La paternità al giro dell’oca
Con Il giro dell’oca Erri De Luca ci regala un vibrante discorso sulla paternità, inscenando un “monologo a due voci” in cui si rivolge al figlio che non ha mai avuto attraverso la rievocazione di emozioni e momenti della sua movimentata vita.
Dopo essersi occupato della maternità con In nome della madre, Erri De Luca traccia una nuova rotta nella sua ricca produzione letteraria, mettendo in gioco esperienza, ricordi, doti e storie di narratore e vedendosi controbattere, punto su punto, da un altro sé che non sarà mai figlio né padre.
«Non so da quale madre potevi uscire al mondo, figlio che non ti posso dire figlio mio. Stasera ascolti mentre ti racconto.»
Il giro dell’oca è una intima e delicata riflessione sul tempo e sulla storia («Qualche volta mi fermo, per vedere com’è il tempo senza me. Scorre, si lascia rubare da un qualunque altro»), sulle radici, sugli ideali, sugli affetti e sui fantasmi buoni di chi non c’è più.
«Cosa volevate fare, prendere il potere? Perché se si trattava di questo, avete fatto fiasco completo.»
La presenza di un figlio induce Erri De Luca a guardarsi dentro, a rimettere in discussione alcuni princìpi e a giustificarne altri. Come di fronte ai “perché” di un bambino — e qui davanti c’è un uomo — non sono ammessi inciampi, reticenze, incongruenze.
Tra le pagine dello scrittore napoletano non esistono dunque compiacimento né autocelebrazione, semmai una discreta forma di benevolenza verso sé stesso prima che verso gli altri: con il pretesto di instaurare una qualsiasi relazione con il “figlio”, il racconto si fa autobiografico e ripercorre l’infanzia e il rapporto con i genitori, l’epoca delle lotte e dell’impegno politico, profonde riflessioni sulla fede e sul concetto di verità.
Leggere queste righe, indipendentemente dal fatto di essere padri, restituisce un senso di tepore umano, che non deve condurre all’inebriamento bensì alla ricerca delle infinite possibilità che la vita ci offre.

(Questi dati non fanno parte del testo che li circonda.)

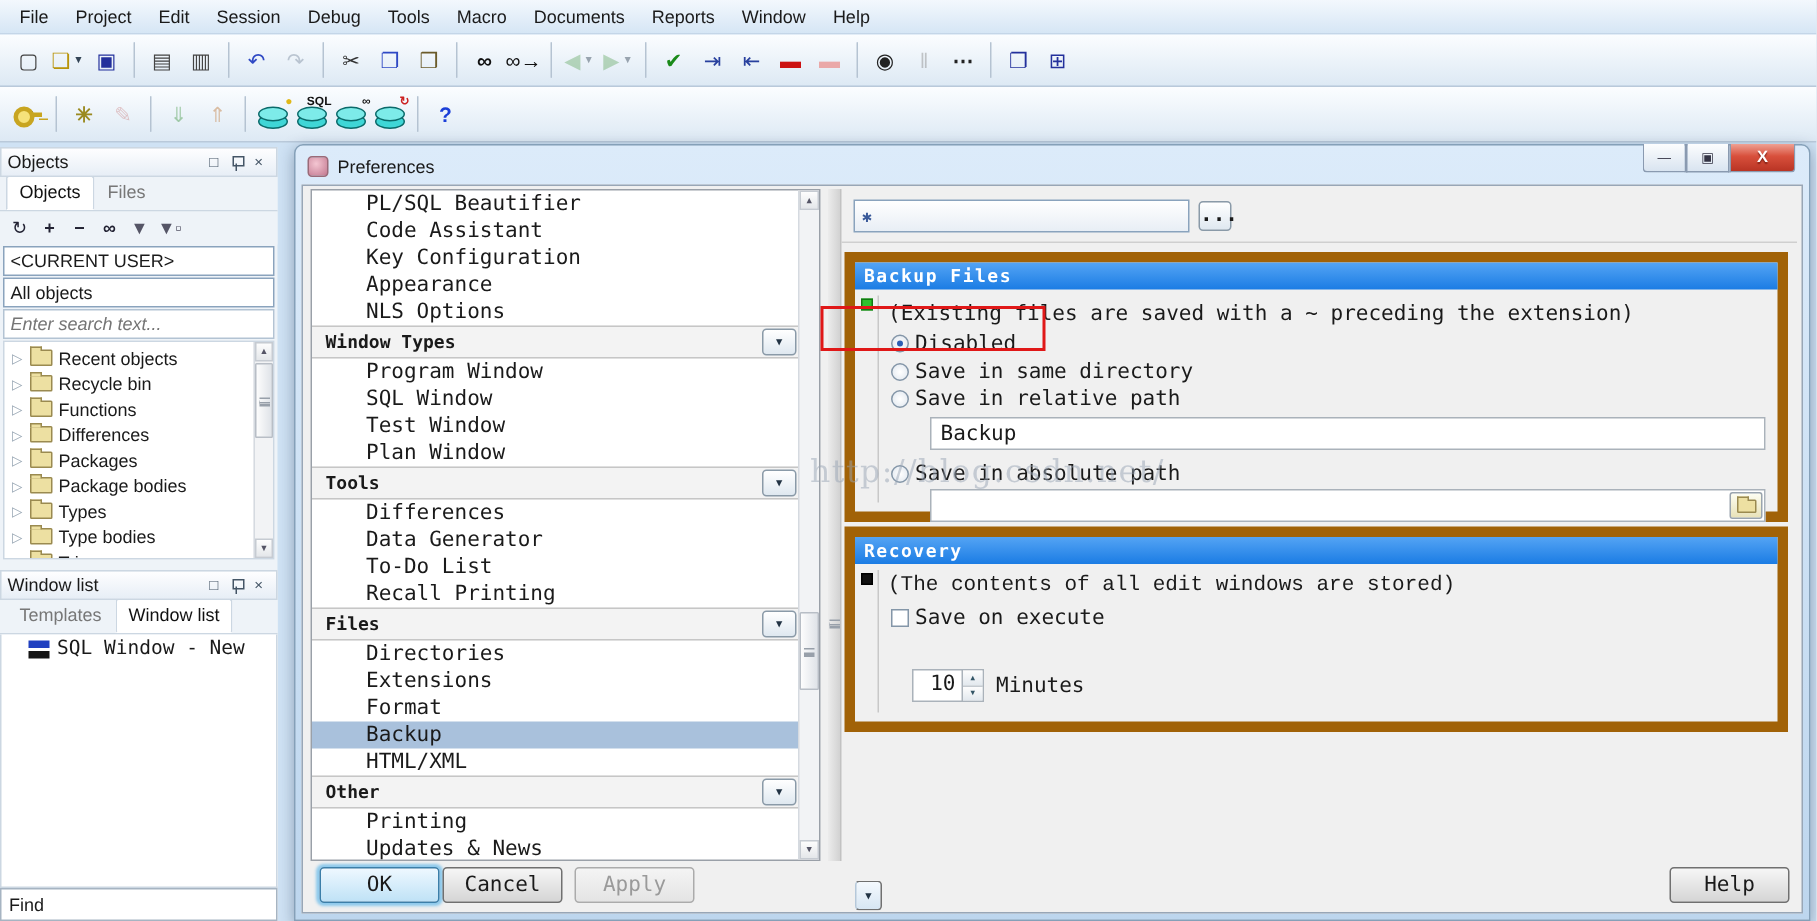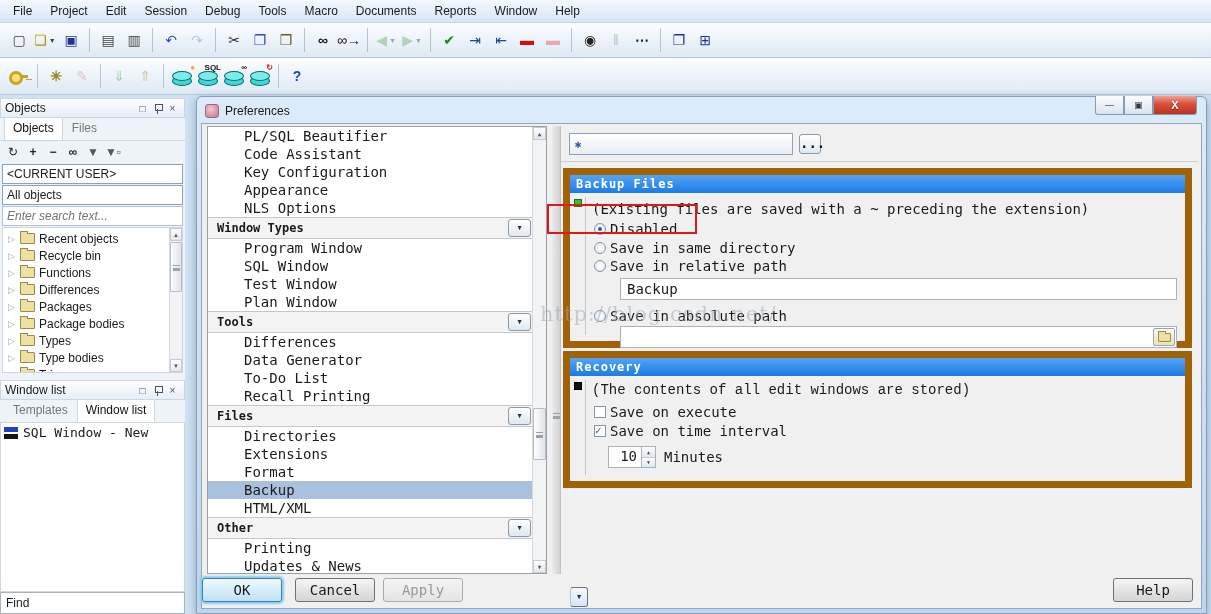--- a/index.html
+++ b/index.html
@@ -66,21 +66,21 @@
   .vscroll { position:absolute; top:0; right:0; bottom:0; width:13px; background:#f2f3f5; border-left:1px solid #d5dae0; }
   .vs-arrow { position:absolute; left:0; width:12px; height:13px; display:flex; align-items:center; justify-content:center;
     font-size:6px; color:#556; background:linear-gradient(#fdfdfd,#e4e7ea); border:1px solid #c6cbd2; }
   .vs-up { top:0; } .vs-down { bottom:0; }
   .vs-thumb { position:absolute; left:0; width:12px; background:linear-gradient(90deg,#fdfdfd,#dfe3e8);
     border:1px solid #b8bec6; border-radius:1px; display:flex; align-items:center; justify-content:center; }
   .grip { width:7px; border-top:1px solid #98a0aa; border-bottom:1px solid #98a0aa; height:4px;
     box-shadow:0 2px 0 #98a0aa; }
   .panel-wl { position:absolute; left:0; top:282px; right:0; bottom:22px; display:flex; flex-direction:column; background:#eef3f8; }
   .wl-content { flex:1; background:#fff; border:1px solid #ccd7e2; border-top:none; }
-  .wl-item { height:19px; display:flex; align-items:center; gap:5px; padding-left:3px;
+  .wl-item { height:19px; display:flex; align-items:center; gap:5px; padding-left:18px;
     font:13px "DejaVu Sans Mono",monospace; }
   .sqlwin-icon { width:14px; height:12px; background:linear-gradient(180deg,#2040c0 0 42%,#fff 42% 58%,#151515 58% 100%); }
   .find-bar { position:absolute; left:0; bottom:0; width:185px; height:22px; background:#fff;
     border:1px solid #a6b4c2; font-size:12px; padding:3px 5px; }
 
   
   .dialog { position:absolute; left:196px; top:96px; width:1011px; height:518px;
     background:linear-gradient(#dcebfa,#bdd6ee); border:1px solid #85a0b8; border-radius:6px 6px 0 0;
     box-shadow:0 3px 10px rgba(20,40,70,.35); }
   .dlg-titlebar { height:25px; display:flex; align-items:center; padding:3px 8px 0; font-size:12px; }
@@ -151,21 +151,21 @@
   .spin-row { position:absolute; left:38px; top:88px; display:flex; align-items:center; gap:8px; }
   .spin-box { width:34px; height:22px; border:1px solid #aab2ba; background:#fff; text-align:right; padding:1px 4px 0 0; }
   .spin-btns { display:flex; flex-direction:column; width:14px; height:22px; margin-left:-8px; border:1px solid #aab2ba; border-left:none; }
   .spin-btns span { flex:1; font-size:5px; color:#356; display:flex; align-items:center; justify-content:center;
     background:linear-gradient(#fdfdfd,#e2e8ee); }
   .spin-btns span:first-child { border-bottom:1px solid #c4cad0; }
 
   .btn { position:absolute; top:454px; width:80px; height:24px; display:flex; align-items:center; justify-content:center;
     font:14px "DejaVu Sans Mono",monospace; border:1px solid #707070; border-radius:3px;
     background:linear-gradient(#f6f6f6,#d5d5d5); }
-  .btn-ok { left:0; border-color:#3c7fa9; background:linear-gradient(#eef8ff,#bfe2f6);
+  .btn-ok { left:11px; border-color:#3c7fa9; background:linear-gradient(#eef8ff,#bfe2f6);
     box-shadow:0 0 2px 2px #8cc9ec; }
   .btn-cancel { left:93px; }
   .btn-apply { left:181px; color:#9a9a9a; border-color:#ababab; background:linear-gradient(#f4f4f4,#e4e4e4); }
   .btn-help { right:8px; }
 
   .annotation-box { position:absolute; left:345px; top:80px; width:150px; height:30px;
     border:2px solid #e01818; z-index:40; }
   .watermark { position:absolute; left:338px; top:178px; z-index:50; font:21px "DejaVu Serif",serif;
     color:#9aa6b6; opacity:.5; letter-spacing:1px; white-space:nowrap; pointer-events:none; }
 </style>
@@ -620,24 +620,20 @@
 
       <div class="group grp-recovery">
         <div class="header-blue">Recovery</div>
         <span class="gutter-sq black"></span>
         <span class="gutter-line"></span>
         <div class="note" style="top:24px;font-family:Liberation Mono, monospace;">(The contents of all edit windows are stored)</div>
         <div class="opt-row" style="top:46px;">
           <span class="checkbox"></span>
           <span>Save on execute</span>
         </div>
-        <div class="opt-row" style="top:65px;">
-          <span class="checkbox checked"></span>
-          <span>Save on time interval</span>
-        </div>
         <div class="spin-row">
           <span class="spin-box">10</span>
           <span class="spin-btns">
             <span>▲</span>
             <span>▼</span>
           </span>
           <span>Minutes</span>
         </div>
       </div>
     </div>

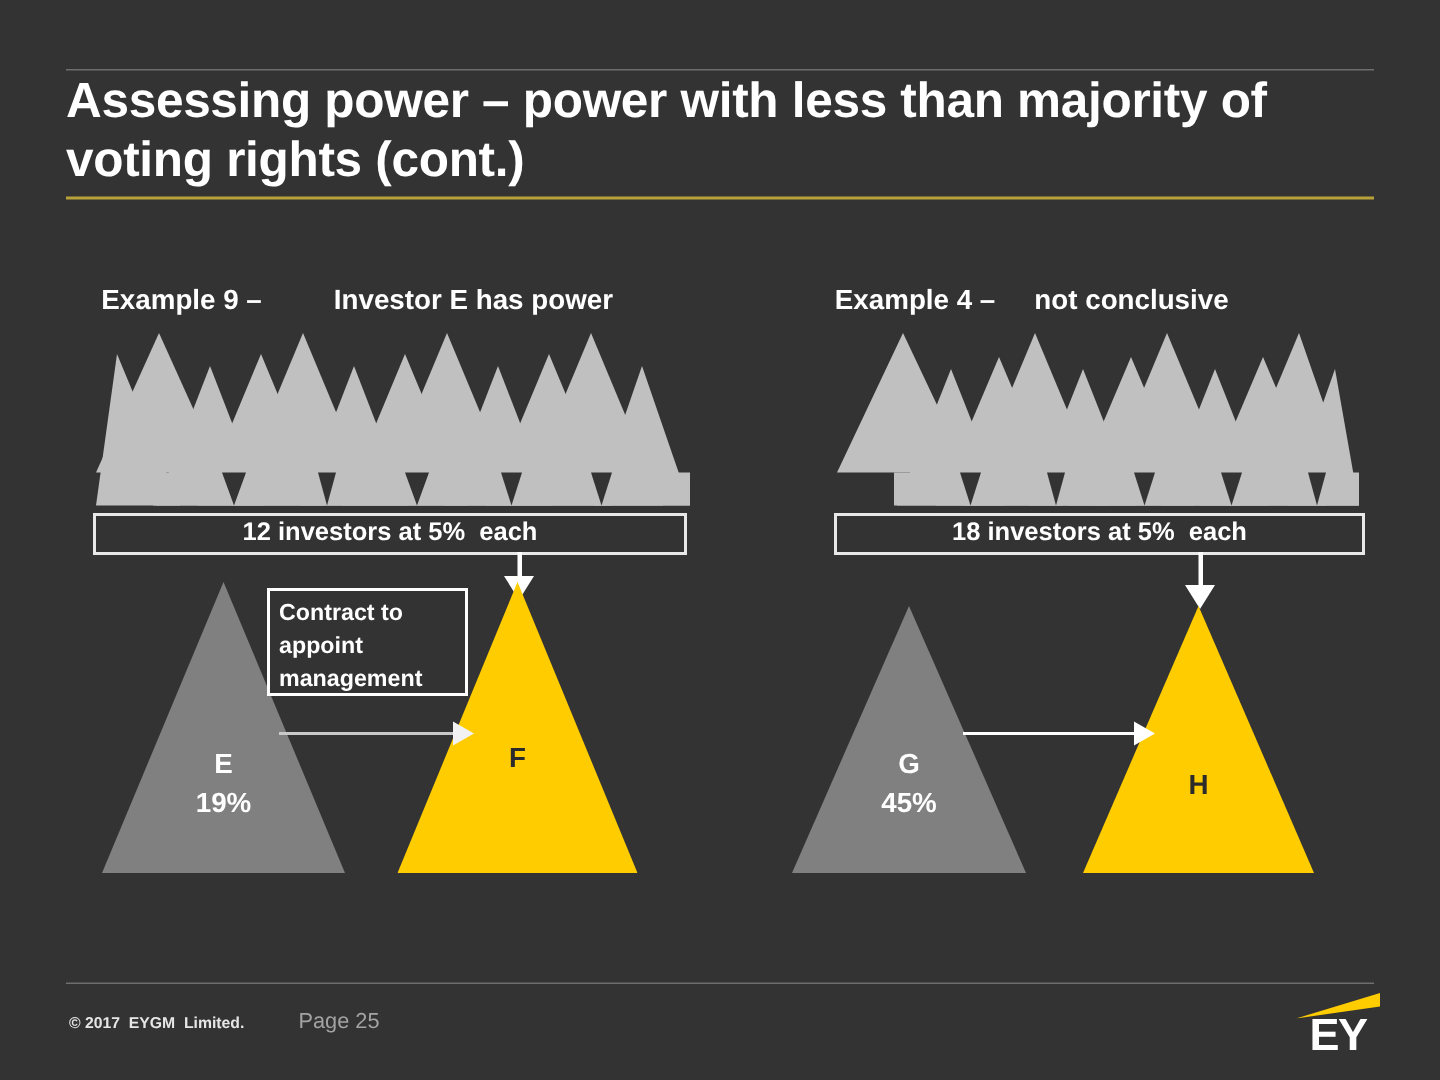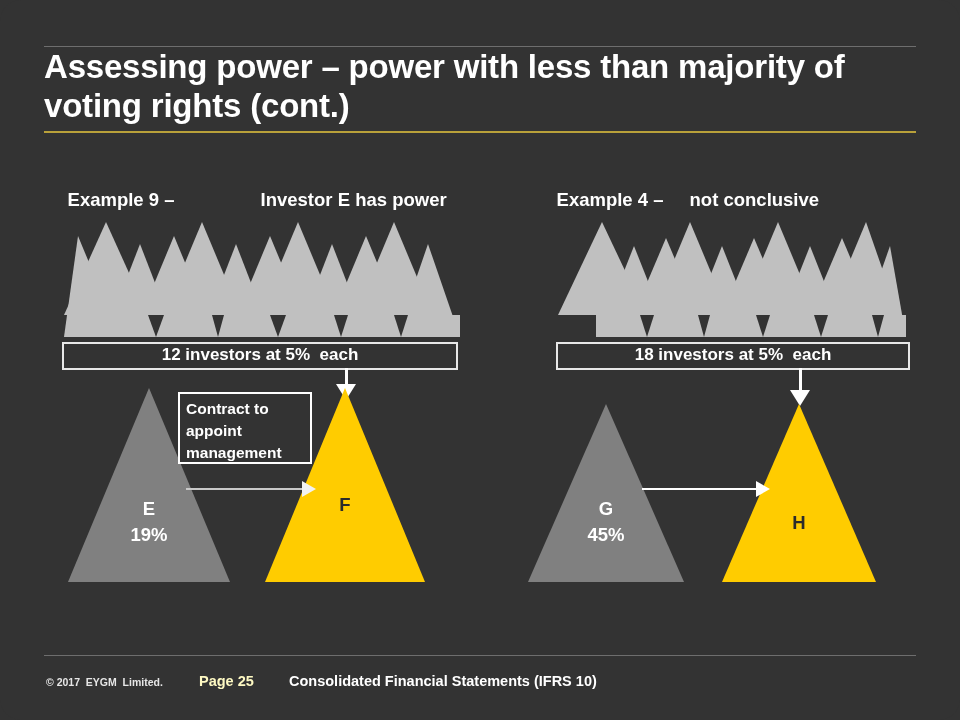--- a/index.html
+++ b/index.html
@@ -38,21 +38,21 @@
   .ex-head {
     position: absolute;
     color: #ffffff;
     font-size: 18.5px;
     font-weight: bold;
     line-height: 1.42;
     white-space: pre;
   }
   #ex3-head { left: 47px; top: 161px; }
   #ex3-head .lbl { display: inline-block; width: 155px; }
-  #ex3-head .body { display: inline-block; vertical-align: top; width: 200px; white-space: normal; margin-left: 38px; }
+  #ex3-head .body { display: inline-block; vertical-align: top; width: 200px; white-space: normal; }
   #ex4-head { left: 536px; top: 161px; }
   #ex4-head .lbl { display: inline-block; width: 133px; }
 
   
   .crowd { position: absolute; }
   .crowd svg { display: block; }
 
   
   .bracket { position: absolute; }
   .bracket .bar-top,
@@ -138,21 +138,21 @@
   .footer-rule {
     position: absolute; left: 44px; top: 655px; width: 872px; height: 1px;
     background: #6e6e6e;
   }
   #footer-copyright {
     position: absolute; left: 46px; top: 676px;
     color: #e6e6e6; font-size: 10.5px; font-weight: bold; white-space: pre;
   }
   #footer-page {
     position: absolute; left: 199px; top: 673px;
-    color: #fef9c3; font-size: 14.5px; font-weight: bold; white-space: pre;
+    color: #a3a3a3; font-size: 14.5px; font-weight: normal; white-space: pre;
   }
   #footer-subject {
     position: absolute; left: 289px; top: 673px;
     color: #ffffff; font-size: 14.5px; font-weight: bold; white-space: pre;
   }
   #ey-logo { position: absolute; left: 862px; top: 662px; width: 60px; height: 48px; }
   #ey-logo .beam {
     position: absolute; left: 2px; top: 0; width: 56px; height: 17px;
   }
   #ey-logo .ey-text {
@@ -300,16 +300,23 @@
   </div>
 
   <div class="side-arrow" id="gh-arrow" style="left:642px; top:481px; width:128px; height:16px;">
     <div class="shaft" style="width:116px;"></div>
     <div class="head"></div>
   </div>
 
   <div class="footer-rule"></div>
   <div id="footer-copyright">© 2017  EYGM  Limited.</div>
   <div id="footer-page">Page 25</div>
-  <div id="footer-subject">Consolidated Financial Statements (IFRS 10)</div>
-
+
+  <div id="ey-logo">
+    <div class="beam">
+      <svg width="56" height="17" viewBox="0 0 56 17" aria-hidden="true">
+        <polygon points="56,0 56,9 0,17" fill="#FFCC00"></polygon>
+      </svg>
+    </div>
+    <div class="ey-text">EY</div>
+  </div>
 
 </div>
 
 </body></html>

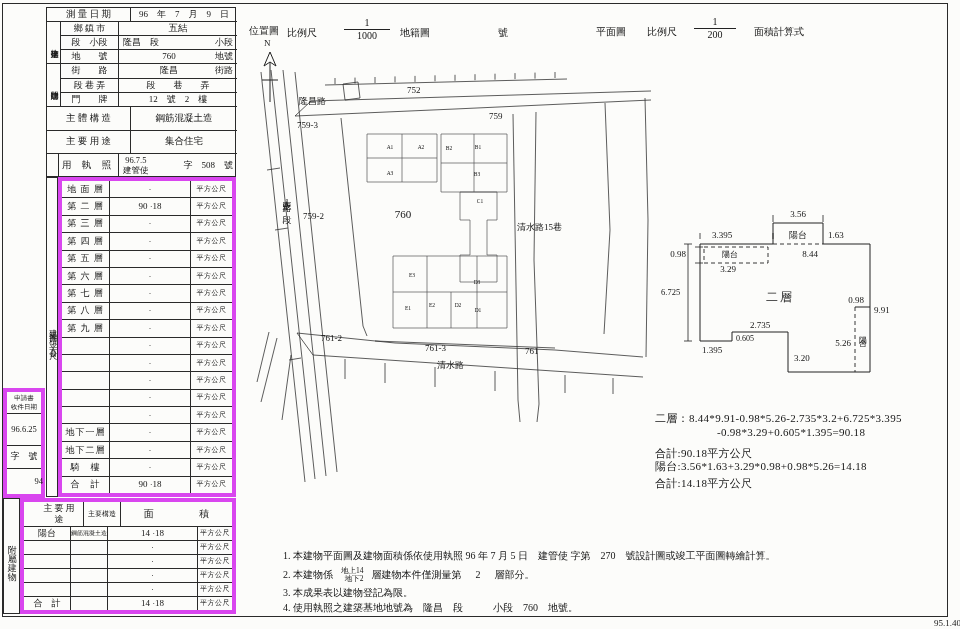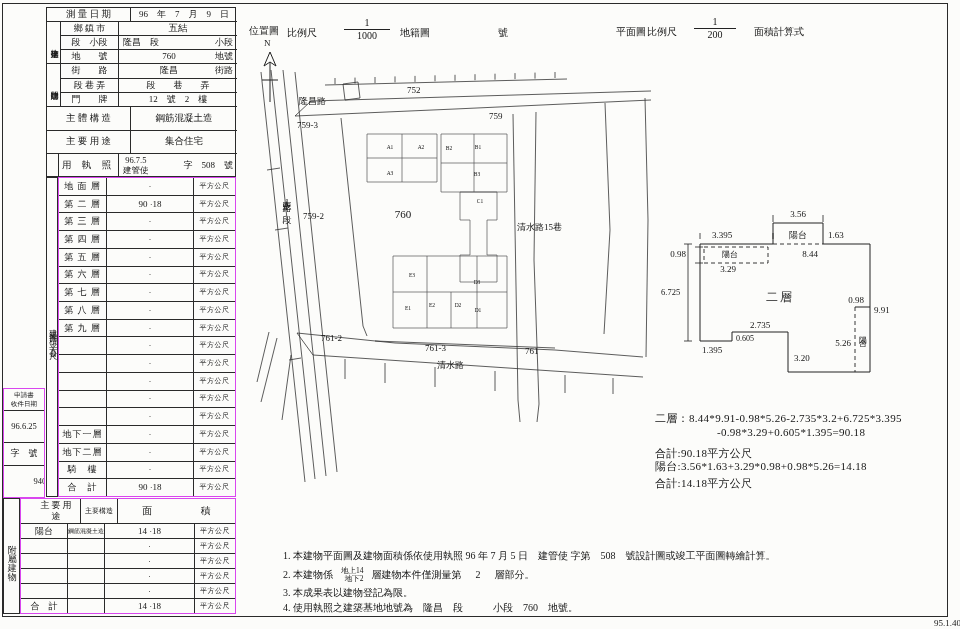--- a/index.html
+++ b/index.html
@@ -6,21 +6,21 @@
   .page{position:relative;width:960px;height:629px;background:#fcfcfa;overflow:hidden;
         font-family:"Liberation Serif","DejaVu Serif",serif;color:#151515;}
   .abs{position:absolute;box-sizing:border-box;}
   .sheet{border:1px solid #2a2a2a;}
   .txt{position:absolute;white-space:nowrap;font-size:10px;color:#151515;}
   .cell{position:absolute;box-sizing:border-box;display:flex;align-items:center;justify-content:center;
         font-size:10px;text-align:center;line-height:1.05;overflow:hidden;}
   .br{border-right:1px solid #2a2a2a;} .bb{border-bottom:1px solid #2a2a2a;}
   .vlab{writing-mode:vertical-rl;text-orientation:upright;letter-spacing:2px;}
   .sb{display:flex;justify-content:space-between;align-items:center;padding:0 4px;}
-  .wrap{position:absolute;box-sizing:border-box;border:1px solid #d946ef;display:flex;flex-direction:column;}
+  .wrap{position:absolute;box-sizing:border-box;border:4px solid #d946ef;display:flex;flex-direction:column;}
   .arow{display:flex;flex:1;border-top:1px solid #2a2a2a;min-height:0;}
   .arow:first-child{border-top:none;}
   .ac{box-sizing:border-box;border-left:1px solid #2a2a2a;display:flex;align-items:center;justify-content:center;
       overflow:hidden;line-height:1.0;}
   .ac:first-child{border-left:none;}
   .al{width:47px;font-size:9px;letter-spacing:1px;}
   .av{flex:1;font-size:9px;}
   .au{width:42px;font-size:7px;letter-spacing:0.5px;}
   .xu{width:46px;font-size:9px;}
   .xs{width:37px;font-size:6px;line-height:1.15;text-align:center;}
@@ -253,21 +253,21 @@
     <line x1="2" y1="30" x2="18" y2="30" stroke="#222" stroke-width="1"></line>
   </svg>
   <div class="txt" style="left:287px;top:26px;">比例尺</div>
   <div class="frac" style="left:344px;top:17px;width:46px;">
     <div class="num">1</div>
     <div class="den">1000</div>
   </div>
   <div class="txt" style="left:400px;top:26px;">地籍圖</div>
   <div class="txt" style="left:498px;top:26px;">號</div>
 
-  <div class="txt" style="left:596px;top:25px;margin-left:20px;">平面圖</div>
+  <div class="txt" style="left:596px;top:25px;">平面圖</div>
   <div class="txt" style="left:647px;top:25px;">比例尺</div>
   <div class="frac" style="left:694px;top:16px;width:42px;">
     <div class="num">1</div>
     <div class="den">200</div>
   </div>
   <div class="txt" style="left:754px;top:25px;">面積計算式</div>
 
   <svg style="left:255px;top:70px;" width="400" height="415" viewBox="0 0 400 415">
     <g fill="none" stroke="#333" stroke-width="0.8">
 
@@ -358,20 +358,20 @@
   <div class="txt vlab" style="left:856px;top:330px;height:36px;font-size:8px;letter-spacing:2px;">陽台</div>
 
   <div class="calc" style="left:655px;top:412px;width:300px;">
     <div>二層：8.44*9.91-0.98*5.26-2.735*3.2+6.725*3.395</div>
     <div style="padding-left:62px;">-0.98*3.29+0.605*1.395=90.18</div>
     <div style="margin-top:7px;">合計:90.18平方公尺</div>
     <div style="margin-top:0;">陽台:3.56*1.63+3.29*0.98+0.98*5.26=14.18</div>
     <div style="margin-top:3px;">合計:14.18平方公尺</div>
   </div>
 
-  <div class="note" style="left:283px;top:549px;">1. 本建物平面圖及建物面積係依使用執照 96 年 7 月 5 日　建管使 字第　508　號設計圖或竣工平面圖轉繪計算。</div>
+  <div class="note" style="left:283px;top:549px;">1. 本建物平面圖及建物面積係依使用執照 96 年 7 月 5 日　建管使 字第　270　號設計圖或竣工平面圖轉繪計算。</div>
   <div class="note" style="left:283px;top:567px;">
     <span>2. 本建物係</span><span class="stack"><span style="display:block;">地上14</span><span style="display:block;">地下2</span></span><span>層建物本件僅測量第</span><span style="margin:0 14px;">2</span><span>層部分。</span>
   </div>
   <div class="note" style="left:283px;top:586px;">3. 本成果表以建物登記為限。</div>
   <div class="note" style="left:283px;top:601px;">4. 使用執照之建築基地地號為　隆昌　段　　　小段　760　地號。</div>
 
 </div>
 
 </body></html>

«Sei adulto, non so niente di come eri prima. Non ti ho rimproverato per un gioco rischioso da bambino, né toccato la febbre sulla fronte. Ci troviamo stasera a tavola, per cena. Una donna in gioventù mi disse di avere abortito. Stetti zitto, non contavo niente nella sua decisione presa e fatta. Stavamo insieme dentro una folla di coetanei. Era un amore e un tempo che non si poteva e non si badava a vita privata.»